December 02, 2022 10:36
If Americans have not yet understood Emmanuel Macron’s “en même temps” (in the meantime) approach, which has become his “ideological signature,” they certainly did on the occasion of his official visit to the United States.
On the first day of his stay, November 30, Macron uttered very harsh words regarding the US policy of subsidizing American companies, which he deemed “too aggressive” and even likely to “break the West”. Some anxious American friends immediately called me to ask if Macron had any intention of going confrontational with these words.
But here came the change of tone the next day: Macron spoke at length about the centuries-old friendship between France and the United States, forged in blood, with a promise of “sincerity,” “frankness,” and “strategic clarity” on the argument of contention, i.e. the law of limitation. of inflation, which until the day before was considered an act of “protectionism”.
no illusions
What happened in the meantime? Was Macron’s communication strategy in two stages? Or has Joe Biden already provided the expected answers? In fact, the explanation lies elsewhere.
The answer is, in fact, in Europe. The French delegation certainly had no illusions about its ability to influence an already-voted US law that counts among the successes of the Biden administration: nearly $400 billion in aid for US re-industrialization and environmental transformation.
By dramatizing the situation in Washington, Macron wants to provoke the awakening of Europe
Macron’s remarks were certainly more aimed at the Europeans than Joe Biden, sorry to upset allies, but they were not enough to change his policy. In the coming weeks there will be European-American consultations to “coordinate” (keyword) economic decisions on both sides of the Atlantic, but that is not the relevant point.
“We have to do something as Europeans, to advance as Europeans,” Macron said during the December 1 press conference in Washington. The French president even joked that we could not hope to solve our “European problems” with US law. And here the difficulties begin.
France is pushing for the adoption of a “European Purchase Act,” a law for buying European products that could respond to US protectionism, not in the form of a trade war — the Union has no interest in that, especially in a full-blown war in Ukraine — but for global action by the G7. Twenty shall be the level of risk, neither more nor less than the risk of deindustrialization in Europe.
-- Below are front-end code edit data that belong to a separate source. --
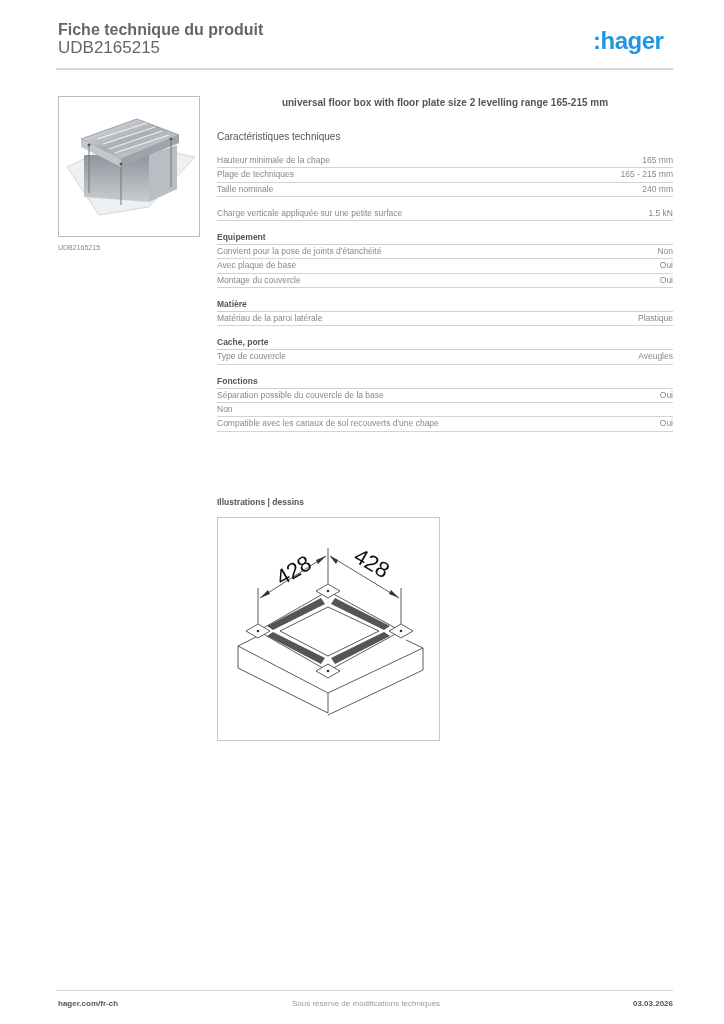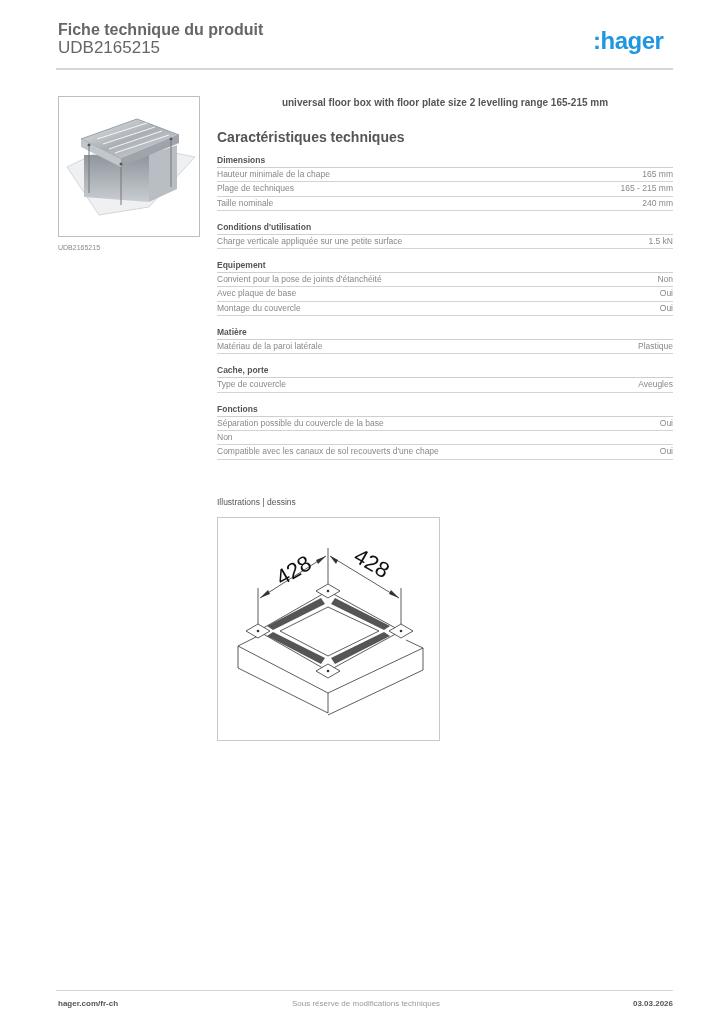"Caractéristiques techniques" .tech-heading { font-size: 14px -> 10px; font-weight: bold -> normal }
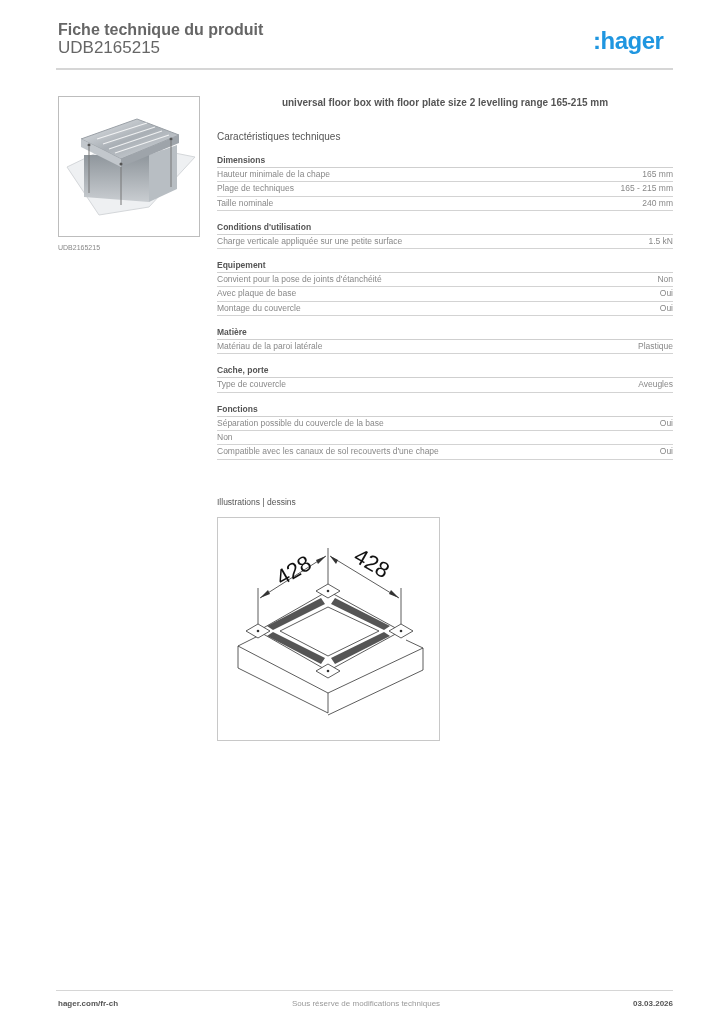"Dimensions" div.section-title { html: <div>Dimensions</div> -> none }
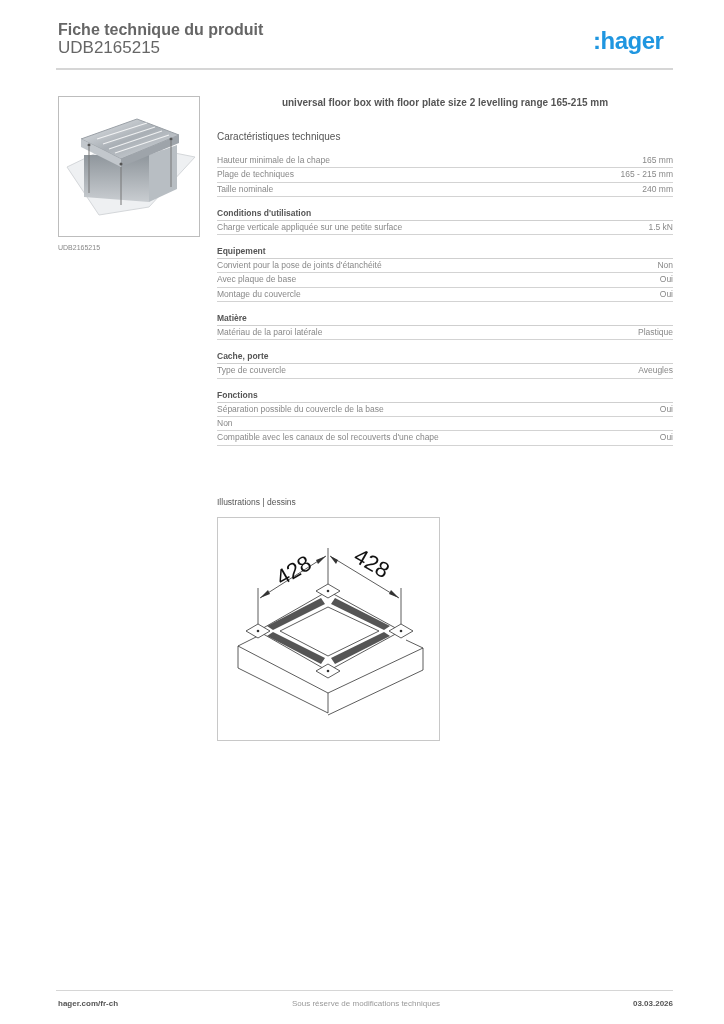"Conditions d'utilisation" div.section-title { html: <div>Conditions d'utilisation</div> -> none }
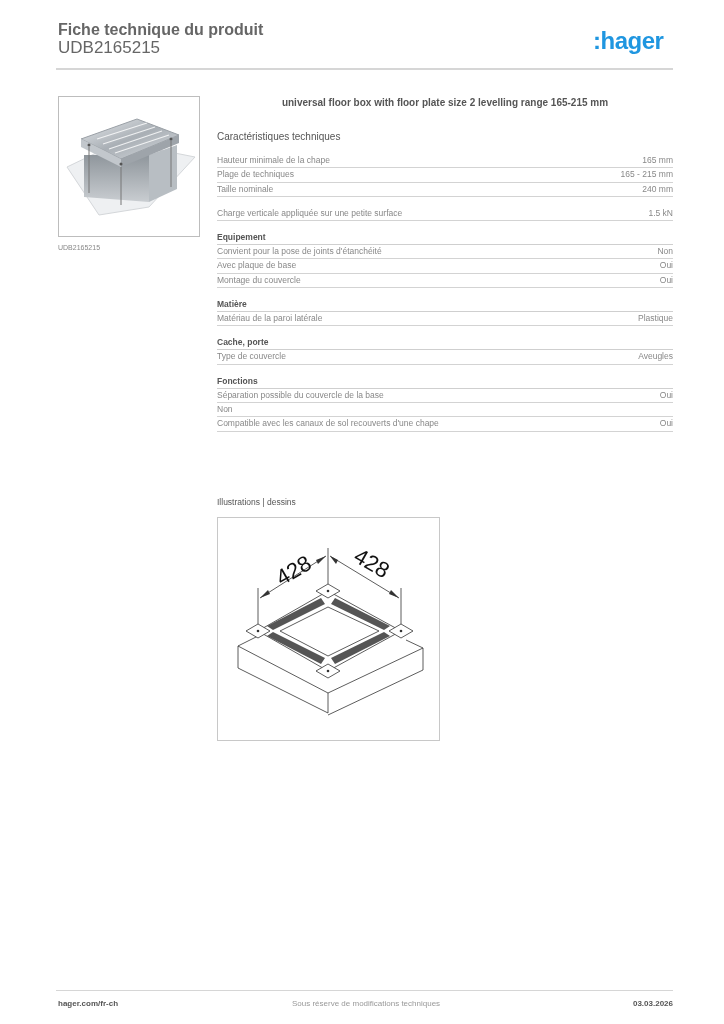"Illustrations | dessins" .ill-title { font-weight: normal -> bold }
The problem is that Germany is conservative, or rather, the coalition in Berlin is as divided as it is in other areas. The same applies to the European Commission.
By raising the situation in Washington, Macron wants to provoke the awakening of Europe, above all after he obtained from Biden a guarantee that Washington would not consider any “European purchase” as a declaration of economic war. In essence, we’re hitting three shores across the Atlantic.
Against the ostentatious backdrop of Washington, Macron’s message was actually aimed at the Europeans. We will soon find out if it has been implemented.